Successful assassins, however, have all been killed. Oswald was gunned down by Ruby. Booth, historians agree, probably shot himself rather than be arrested, but a Union sergeant, Boston Corbett, claimed to have done the act himself as an agent of God and received wide public approval and acclaim for the alleged killing. Two attempts were made on Guiteau’s life prior to his trial and execution, also with widespread though not unanimous approval. The following was written in 1881 of one attempt on his life. It could have been written, with very few changes, in 1963 about Ruby’s murder of Oswald.

I am sorry it should have taken place, for it can only add to the wretchedness of the whole thing. We are disgraced as a nation by such an occurrence. What will foreigners think of us? The assassination of the 2nd of July was a dreadful calamity, but then we can look upon that as the freak of a lunatic or the desperate act of a dangerous and baffled man. But now, when that man is on trial for his life and the judicial hearing is proceeding in a regular way, and with no danger of any but a perfectly just and fair conclusion, to have someone take upon himself the office of executioner is entirely inexcusable. It begins to look as if we were in fact a lawless community . .. This Washington fool steps up and insults every law-abiding citizen of the land by his act..33

Czolgosz, Guiteau, and Zangara who, although he missed Franklin Roosevelt, killed Mayor Anton Cermak, appear to have merited treatment as insane persons as much as Lawrence or Shrank. However, all were found sane and executed. The trial of Booth’s fellow-conspirators was a disgrace. They were denied their right to a jury and were summarily tried and sentenced to death by a military tribunal. The trial of Guiteau was a circus; although the judge’s charge to the jury was fair-minded on the issue of insanity, the jury found him guilty and he was executed in front of a large crowd. The trial of Czolgosz was a farce that lasted only eight hours and twenty-six minutes. The jury brought in a verdict of guilty after only thirty-four minutes. Thus, one disastrous effect of an assassmation may be the failure of our system of justice to respond humanely to the mental illness of the successful assassin.

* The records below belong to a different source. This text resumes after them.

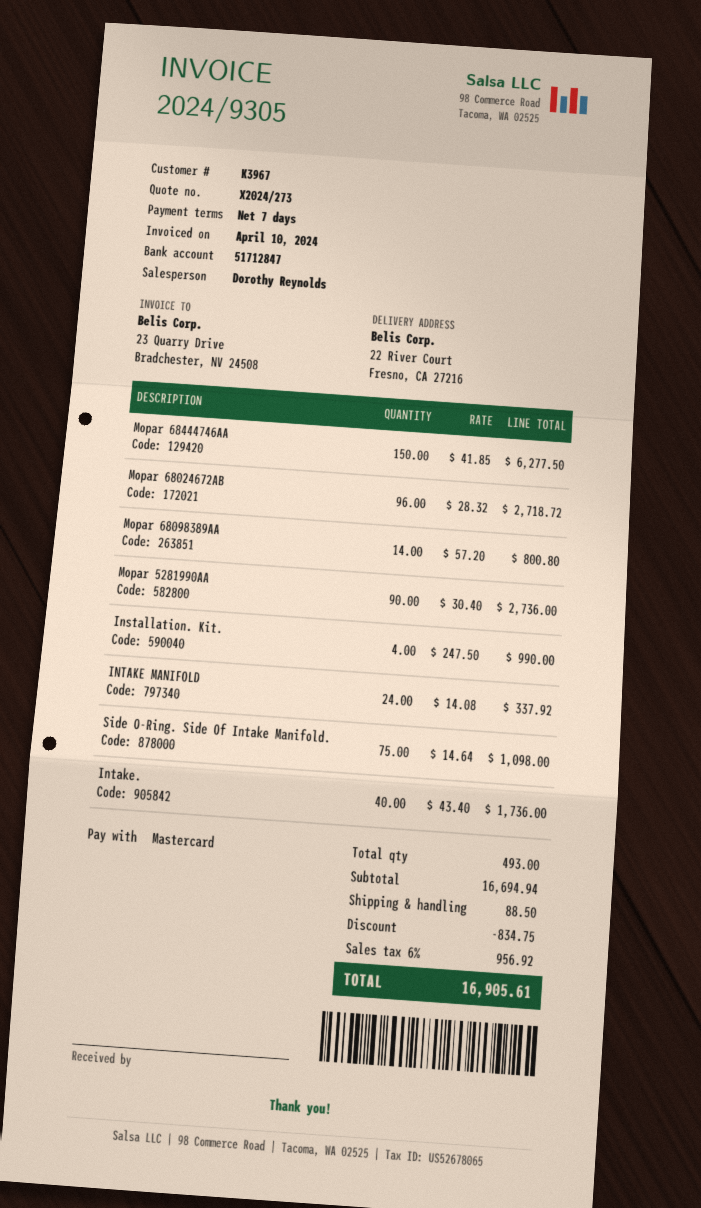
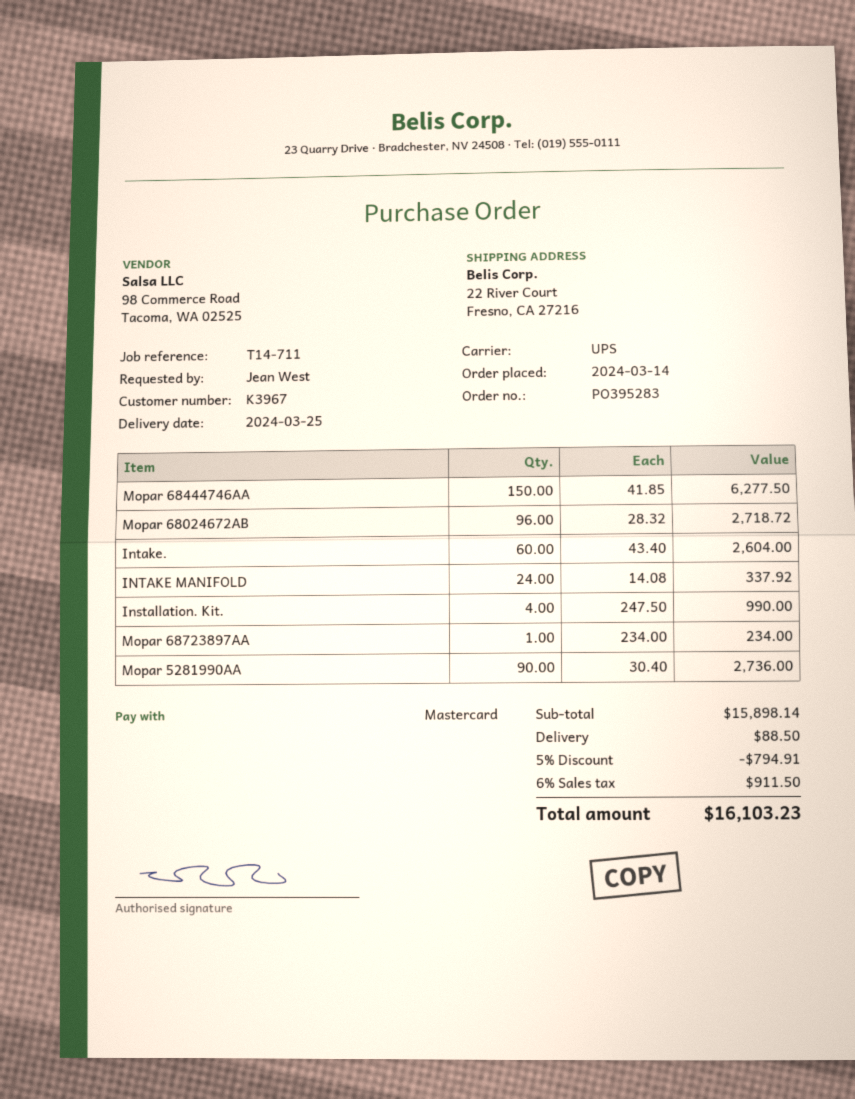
Mopar 68098389AA: 14 x 57.20 = 800.80 -> none
Side O-Ring. Side Of Intake Manifold.: 75 x 14.64 = 1098.00 -> none
Intake.: 40 x 43.40 = 1736.00 -> 60 x 43.40 = 2604.00
Mopar 68723897AA: none -> 1 x 234.00 = 234.00
subtotal: 16694.94 -> 15898.14
discount: 834.75 -> 794.91
tax: 6% = 956.92 -> 6% = 911.50
total: 16905.61 -> 16103.23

Perhaps of even greater interest from a psychiatric point of view is the initial and sometimes lasting insistence that the assassin was part of a widespread conspiracy. Lawrence was considered by some to be part of a Whig conspiracy against Jackson. The conspiratorial theories surrounding the assassination of Lincoln still rage, including the view that Cabinet members such as Stanton or even Andrew Johnson headed the plot.

Guiteau’s sister has written that, although Guiteau did fire one shot at Garfield, the fatal shot was fired by a member of the Stalwart faction.

Czolgosz was widely assumed to have been an agent of the anarchists. Leading anarchists were arrested, including Emma Goldman. No evidence connecting her with the killing was discovered, and she was subsequently released.

Zangara was seriously mentally disturbed. He freely admitted that his intention was to kill Roosevelt as the head of state. Zangara sprayed five pistol shots in Roosevelt’s direction, killing Anton Cermak, Mayor of Chicago. Despite the contrary evidence, the rumor still persists that Zangara was the agent of a gangland conspiracy to kill Chicago’s mayor.

The twenty-six volume report of the Warren Commission demonstrates that in all probablity no murder in the history of the United States has ever been as thoroughly investigated as that of John F. Kennedy. Evidence was taken from anyone who could possibly have anything to contribute. Probably no trial has exceeded the Warren Commission’s efforts to be fair and to conceal nothing that could possibly contribute to public understanding.

Yet the proliferation of conspiracy theories about the assassination of President Kennedy is familiar to all. There is even a book denouncing the books that denounce the Warren Report.

How can we explain the prevalence of theories that presidential assassinations sprang from powerful, widespread conspiracies? These theories are created and maintained tenaciously, despite the absence of evidence and despite empirical demonstration of the irrationality of such theories. Indeed, they are elaborated, like some phobias, by an everwidening network of large and small events that become consciously incorporated into the original theory of conspiracy.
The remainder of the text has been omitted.